Scottish Daily Mail

ON THIS DAY

- COMPILED BY JAMES BLACK

IT’S DAY 342 OF 2015

CHARLIE CHAPLIN ordered 342 retakes of a scene in the 1931 film City Lights where a blind girl sells him a flower, imagining that he is a rich tycoon. THE Russian Tupolev Tu-2, one of the most advanced aircraft produced in World War II, could reach a speed of 342 mph — still slower than the Spitfire’s 371mph. WHEN a woman’s handbag is snatched, the average replacemen­t cost has been estimated at £342, while the value of a stolen bag to a thief is normally less than £50.

THERE ARE 23 DAYS LEFT

IN THE Twelve Days Of Christmas song, 23 animals were sent: a partridge, two turtle doves, three French hens, four colly (not calling!) birds, six geese (a-laying) and seven swans (a-swimming). THREE of Britain’s greatest writers — Shakespear­e, Wordsworth and Rupert Brooke — died on St George’s Day, April 23. ON AVERAGE, the Royal National Lifeboat Institutio­n launches a rescue boat 23 times every day and rescues 24 people every day. EACH of the four clock faces of Big Ben are 23 ft in diameter and are made up of 312 panes of glass. NEW York’s Empire State Building is struck by lightning 23 times in a typical year.

HAPPY BIRTHDAY

KIM BASINGER, 62. The Oscar-winning actress best known for LA Confidenti­al (right) and Batman. She also played Bond girl Domino opposite Sean Connery in 1983’s Never Say Never Again. Formerly married to Alec Baldwin, after divorcing, he fantasised about murdering Basinger’s lawyer with a baseball bat. SINEAD O’CONNOR, 49. The controvers­ial Irish singer came to the world’s attention with her version of Prince song Nothing Compares 2 U in 1990. An ordained priest, she has four children by four different men.

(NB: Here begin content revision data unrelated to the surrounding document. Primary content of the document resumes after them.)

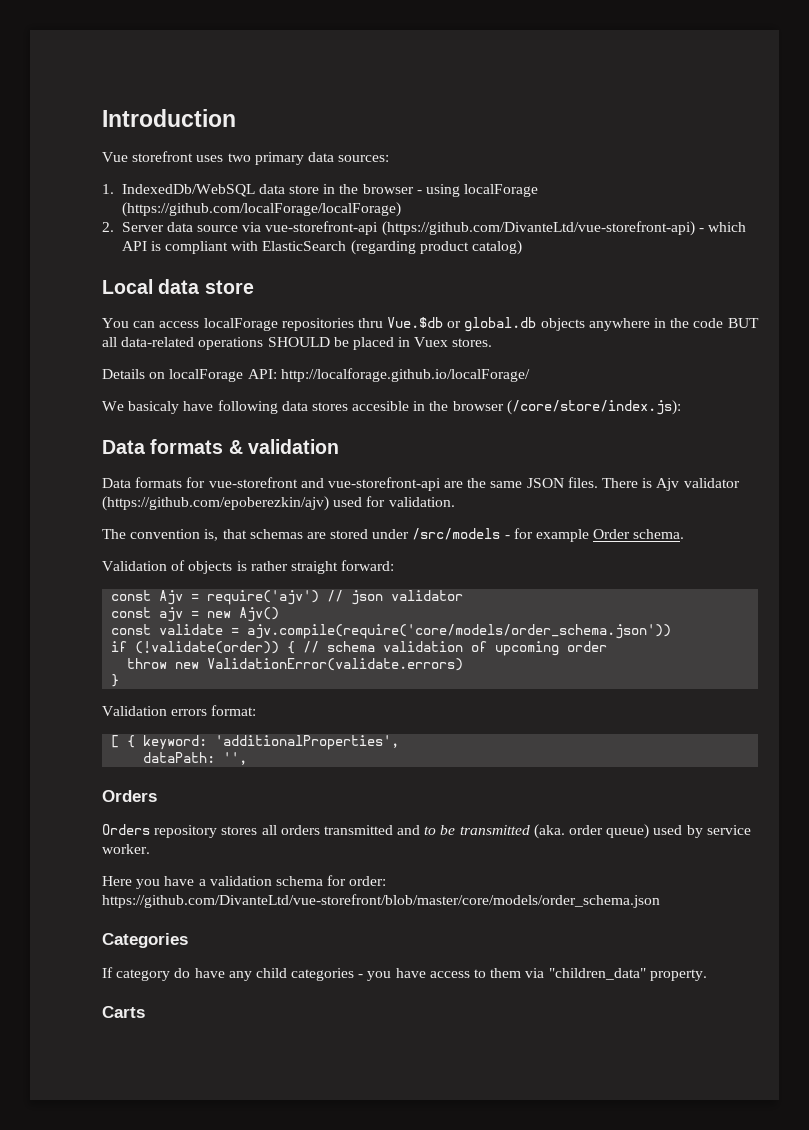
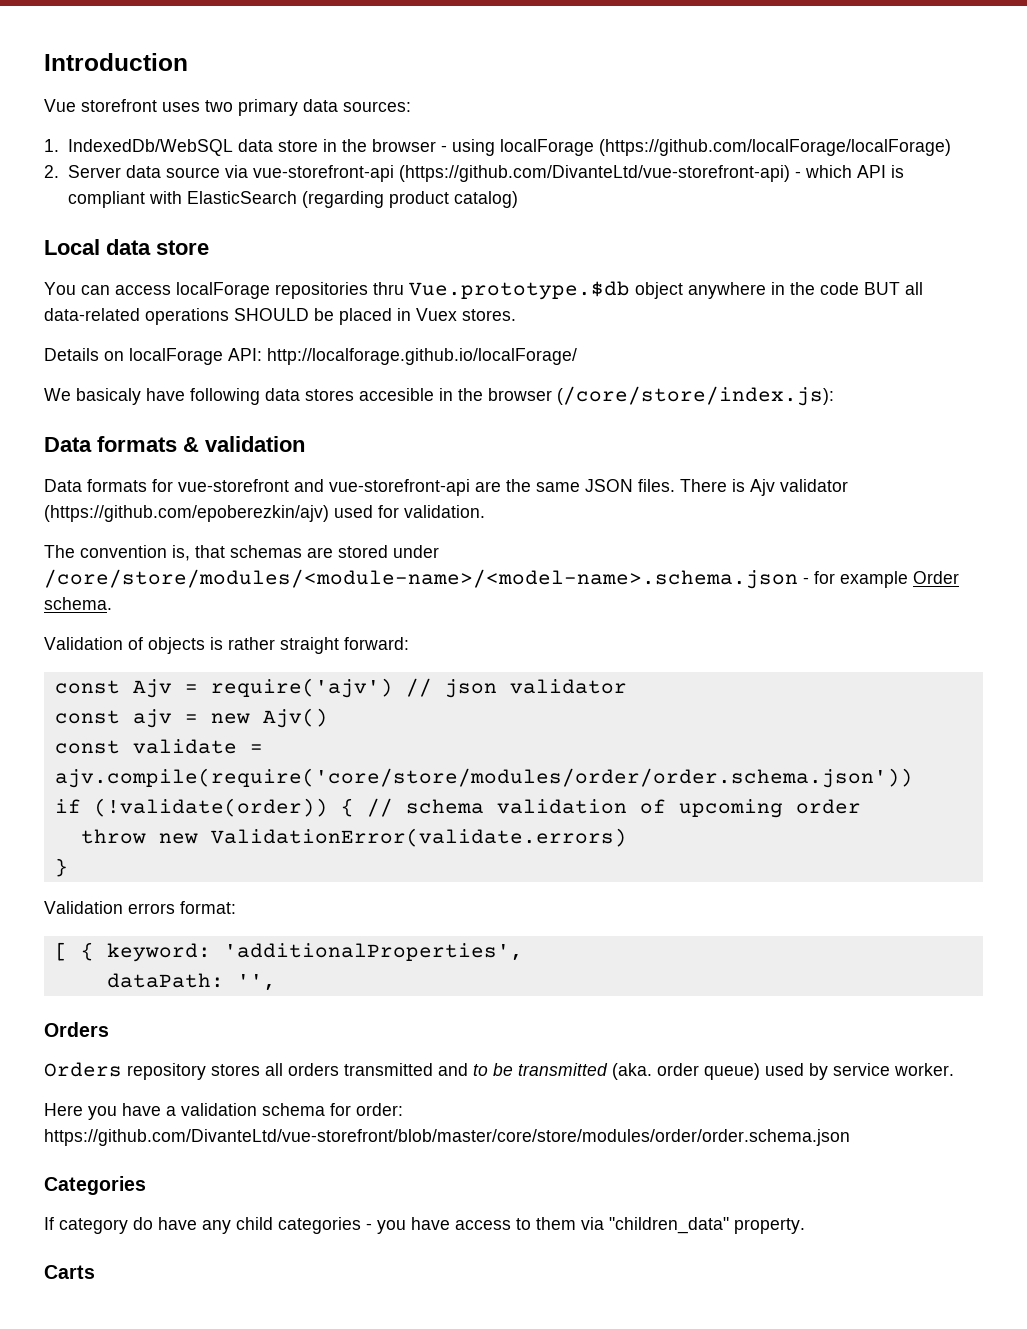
- You can access localForage repositories thru Vue.$db or global.db objects anywhere in the code BUT all data-related operations SHOULD be placed in Vuex stores.
+ You can access localForage repositories thru Vue.prototype.$db object anywhere in the code BUT all data-related operations SHOULD be placed in Vuex stores.
- The convention is, that schemas are stored under /src/models - for example Order schema.
+ The convention is, that schemas are stored under /core/store/modules/<module-name>/<model-name>.schema.json - for example Order schema.
- const validate = ajv.compile(require('core/models/order_schema.json'))
+ const validate = ajv.compile(require('core/store/modules/order/order.schema.json'))
- Here you have a validation schema for order: https://github.com/DivanteLtd/vue-storefront/blob/master/core/models/order_schema.json
+ Here you have a validation schema for order: https://github.com/DivanteLtd/vue-storefront/blob/master/core/store/modules/order/order.schema.json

Her shortest marriage lasted 17 days and she had the initials of one of her ex-boyfriends tattooed on her face. GEOFF HURST, 74. The Mancunian footballer and hero of England’s 1966 World Cup victory over Germany. His hat-trick in the 4-2 match was the only hat-trick ever in a World Cup final game — a record that still stands today.

BORN ON THIS DAY

JIM MORRISON (1943-1971, right). The lead singer of iconic Sixties rock band The Doors, who died of heart failure, brought on by drug abuse, in the bath of his Paris apartment. His father was a Rear Admiral and the person in charge of U.S. Naval Forces during the Gulf of Tonkin Incident, one of the catalysts for U.S. involvemen­t in the Vietnam War. SAMMY DAVIS Jr (1925-1990). The Harlemborn actor and entertaine­r is best remembered as one of the ‘rat pack’, starring in the original 1960 Ocean’s 11 film with his close friends Frank Sinatra and Dean Martin. He converted to Judaism after a car crash in 1954 in which he lost his left eye.

ON DECEMBER 8 . . .

IN 1980, Mark Chapman, a mentally unstable fan, fatally shot John Lennon outside his apartment in New York. IN 1864, Isambard Kingdom Brunel’s Clifton Suspension Bridge was opened over the River Avon at Bristol. IN 1945, it was revealed at the Nuremberg Trials that Germany had expected Spain’s General Franco to seize Gibraltar from Britain in 1940.

QUOTE FOR TODAY

I love deadlines. I like the whooshing sound they make as they fly by.

Douglas Adams

RIDDLE OF THE DAY

WHAT do you have in December that you don’t have in any other month? The letter ‘D’.